また、本発明の第3の発明によれば、第1の発明において、セラミックス製部材が、固定金具を用いて翼板と溶接されるか、ボルトとナットで翼板に固定されることを特徴とするパドルタイプの攪拌翼が提供される。
さらに、本発明の第4の発明によれば、第1の発明において、スラリー液が、銅、ニッケル又はコバルトのいずれかを含む硫化物、あるいは鉱石を含有することを特徴とするパドルタイプの攪拌翼が提供される。
【発明の効果】
【0014】
本発明は、翼板磨耗条件の厳しい攪拌条件でパドルタイプの翼板を使用し、耐腐食及び耐磨耗性が必要とされる翼板の全表面に、特定形状のセラミックス製の部材を取付け、耐磨耗性能を向上させているから、攪拌翼の寿命延長が可能となり、ランニングコストの圧縮と休止損失の低減が達成できる。

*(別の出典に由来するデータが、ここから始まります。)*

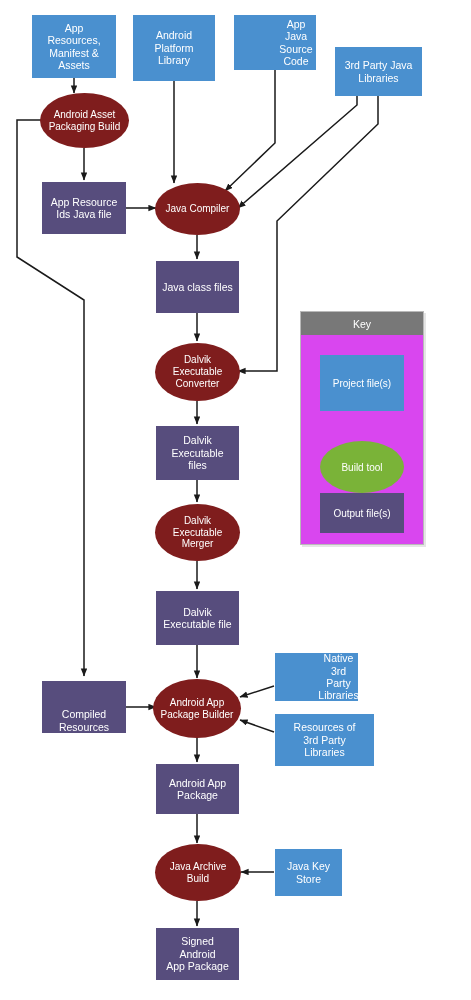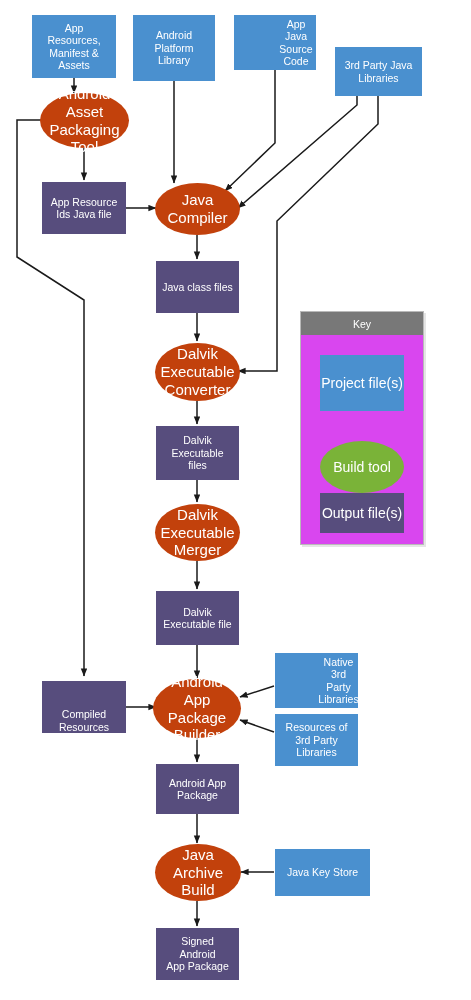--- a/index.html
+++ b/index.html
@@ -9,7 +9,7 @@
   .box{font-size:10.5px;}
   .blue{background:#4a90cf;}
   .purple{background:#574d7d;}
-  .ellipse{background:#c2410c;border-radius:50%;font-size:15px;}
+  .ellipse{background:#7f1d1d;border-radius:50%;font-size:10px;}
   .node span{display:block;padding:0 3px;}
   svg.wires{position:absolute;left:0;top:0;width:471px;height:1000px;pointer-events:none;}
   #key-panel{position:absolute;left:300px;top:311px;width:124px;height:234px;background:#d946ef;border:1px solid #b9b9b9;box-sizing:border-box;box-shadow:2px 2px 0 rgba(0,0,0,.10);}

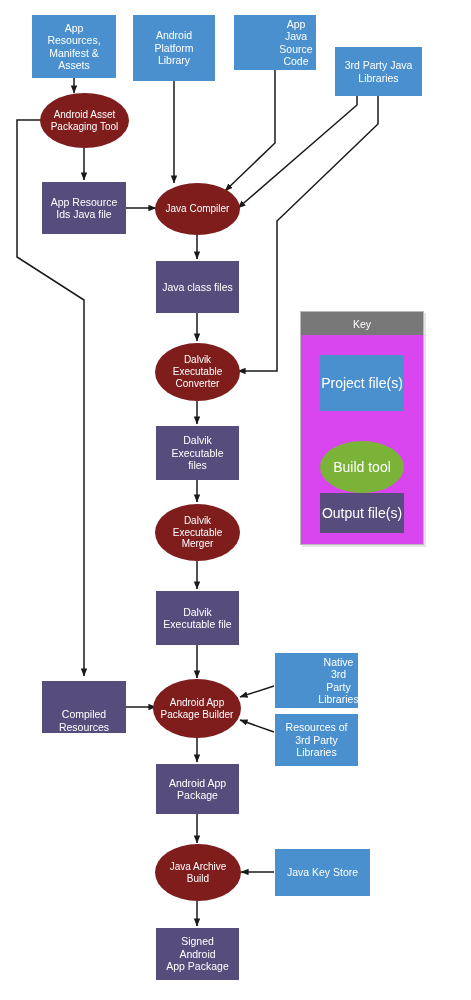--- a/index.html
+++ b/index.html
@@ -108,7 +108,7 @@
   <div class="node ellipse" style="left:40px;top:93px;width:89px;height:55px;">
     <span>
       <span>Android Asset</span>
-      <span>Packaging Tool</span>
+      <span>Packaging Build</span>
     </span>
   </div>
 

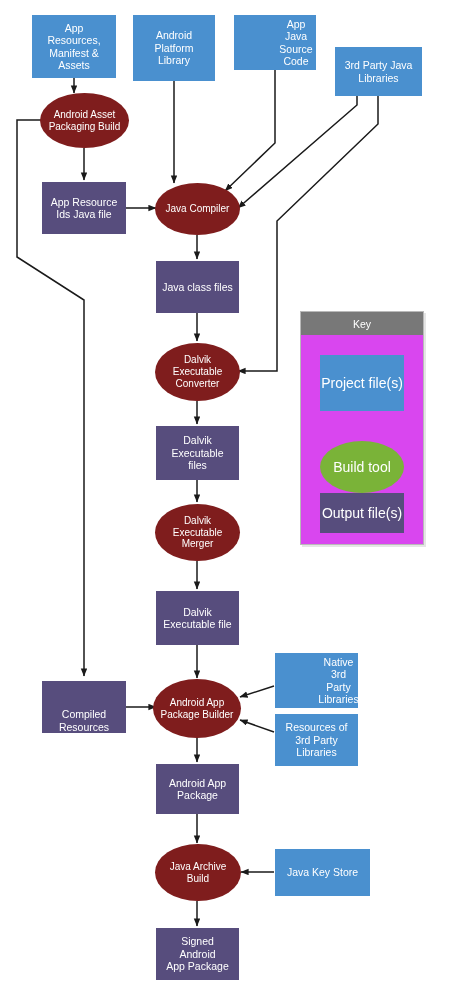--- a/index.html
+++ b/index.html
@@ -14,7 +14,7 @@
   svg.wires{position:absolute;left:0;top:0;width:471px;height:1000px;pointer-events:none;}
   #key-panel{position:absolute;left:300px;top:311px;width:124px;height:234px;background:#d946ef;border:1px solid #b9b9b9;box-sizing:border-box;box-shadow:2px 2px 0 rgba(0,0,0,.10);}
   #key-header{position:absolute;left:0;top:0;width:122px;height:23px;background:#787878;color:#fff;font-size:10.5px;display:flex;align-items:center;justify-content:center;}
-  .key-item{position:absolute;left:19px;width:84px;display:flex;align-items:center;justify-content:center;color:#fff;font-size:14px;text-align:center;}
+  .key-item{position:absolute;left:19px;width:84px;display:flex;align-items:center;justify-content:center;color:#fff;font-size:10px;text-align:center;}
   #key-blue{top:43px;height:56px;background:#4a90cf;}
   #key-green{top:129px;height:52px;background:#7ab338;border-radius:50%;}
   #key-purple{top:181px;height:40px;background:#574d7d;}

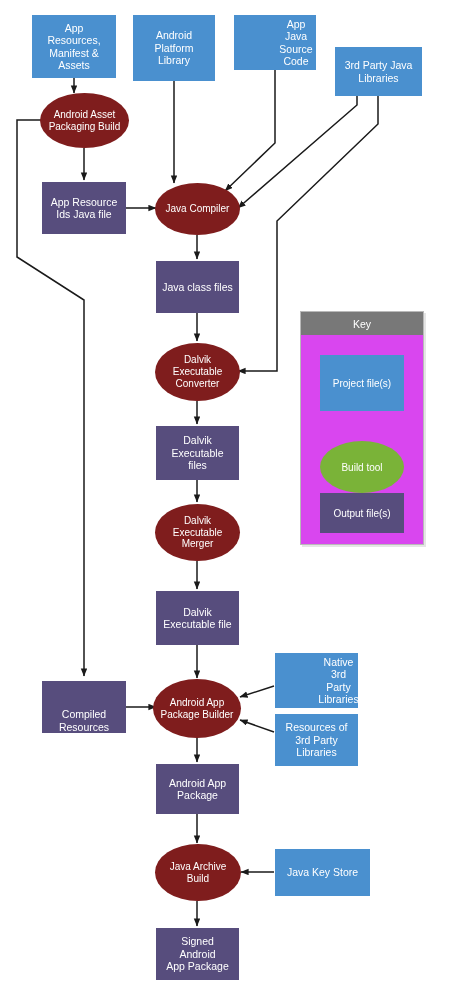--- a/index.html
+++ b/index.html
@@ -171,7 +171,7 @@
     </span>
   </div>
 
-  <div class="node box blue" style="left:275px;top:653px;width:83px;height:55px;padding-left:44px;">
+  <div class="node box blue" style="left:275px;top:653px;width:83px;height:48px;padding-left:44px;">
     <span>
       <span>Native 3rd Party</span>
       <span>Libraries</span>

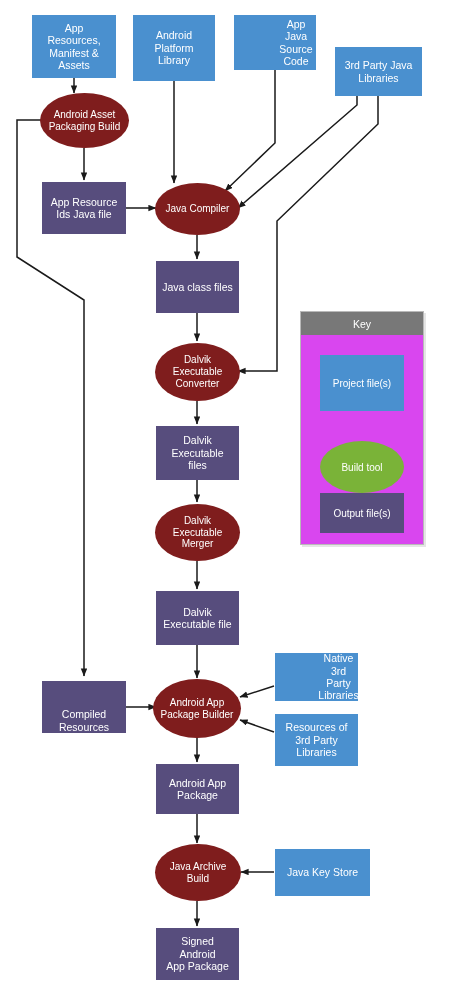--- a/index.html
+++ b/index.html
@@ -178,7 +178,7 @@
     </span>
   </div>
 
-  <div class="node box blue" style="left:275px;top:714px;width:83px;height:52px;align-items:center;">
+  <div class="node box blue" style="left:275px;top:714px;width:99px;height:52px;align-items:center;">
     <span>
       <span>Resources of</span>
       <span>3rd Party</span>

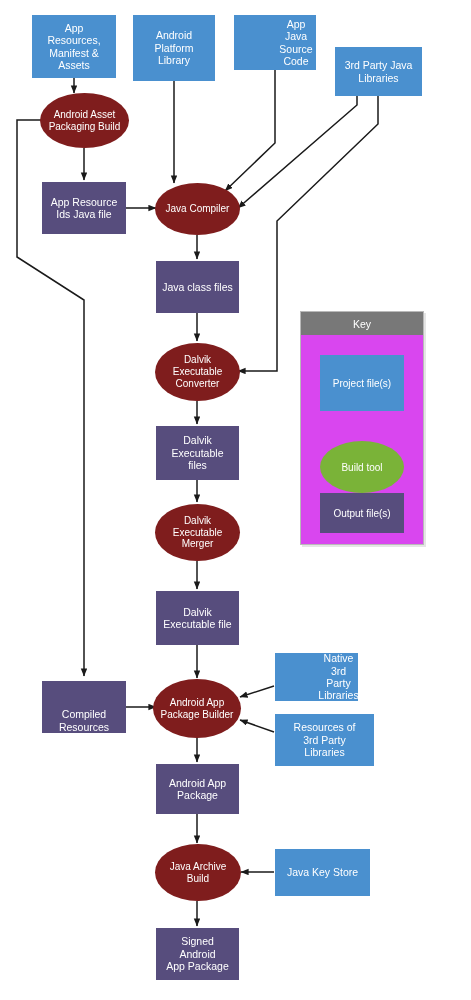--- a/index.html
+++ b/index.html
@@ -200,7 +200,7 @@
     </span>
   </div>
 
-  <div class="node box blue" style="left:275px;top:849px;width:95px;height:47px;">
+  <div class="node box blue" style="left:275px;top:849px;width:67px;height:47px;">
     <span>Java Key Store</span>
   </div>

また、翼板に取り付けるセラミックス製の部材を複数の分割状態として翼板に固定するので、いずれかのセラミックス製部材が部分的に磨滅しても、その一部を交換することにより、攪拌翼が再使用可能となる。
【発明を実施するための最良の形態】
【0015】
本発明は、攪拌反応槽内で腐食作用および磨耗作用のあるスラリー液を攪拌するパドルタイプの攪拌翼であって、攪拌翼がチタン製翼板で構成され、該攪拌翼表面のうちで腐食性、磨耗性が強い表面の実質的全面に、断面L型セラミックス製部材、断面コ型セラミックス製部材又は平板形状のセラミックス製部材から選ばれるいずれかの耐磨耗性部材が固定されていることを特徴とする。
【0016】
以下、本発明のパドルタイプの攪拌翼について、図1〜図8を用いて詳細に説明する。
【0017】
銅やニッケルの硫化物や鉱石等に含まれる有価金属を塩素により浸出する方法では、前記したように、微粉砕した硫化物や鉱石の粉末原料が用いられている。これは、塩素浸出反応により、イオウを固形の元素状イオウとして分離でき、かつ高いニッケル及びコバルトの浸出率が得られるからである。例えば、粒度を100メッシュ(篩目開き:150μm)以下にまで粉砕したニッケルマット原料では、粉砕粒度を細かくするほど、浸出速度が上昇するとされている。
【0018】
このような塩素浸出では、従来、反応槽内にプロペラ型攪拌翼を有する攪拌機を設置し、浸出液として、温度60〜100℃のニッケル及び銅、コバルト、鉄を含む硫化物の塩化ニッケル水溶液のスラリー(濃度:100〜400g/L)を装入し、攪拌しながら塩素ガスを吹込み、回転数400〜500rpmで、2〜4時間かけて浸出している。この場合、プロペラ型攪拌翼を比較的高速回転させるので、攪拌翼の摩耗が激しく、2〜3ヶ月置きに補修が必要であった。
【0019】
本発明では、プロペラ型攪拌翼に代えて、より低速回転でありながら、攪拌効果が高いパドルタイプの攪拌翼1を採用している。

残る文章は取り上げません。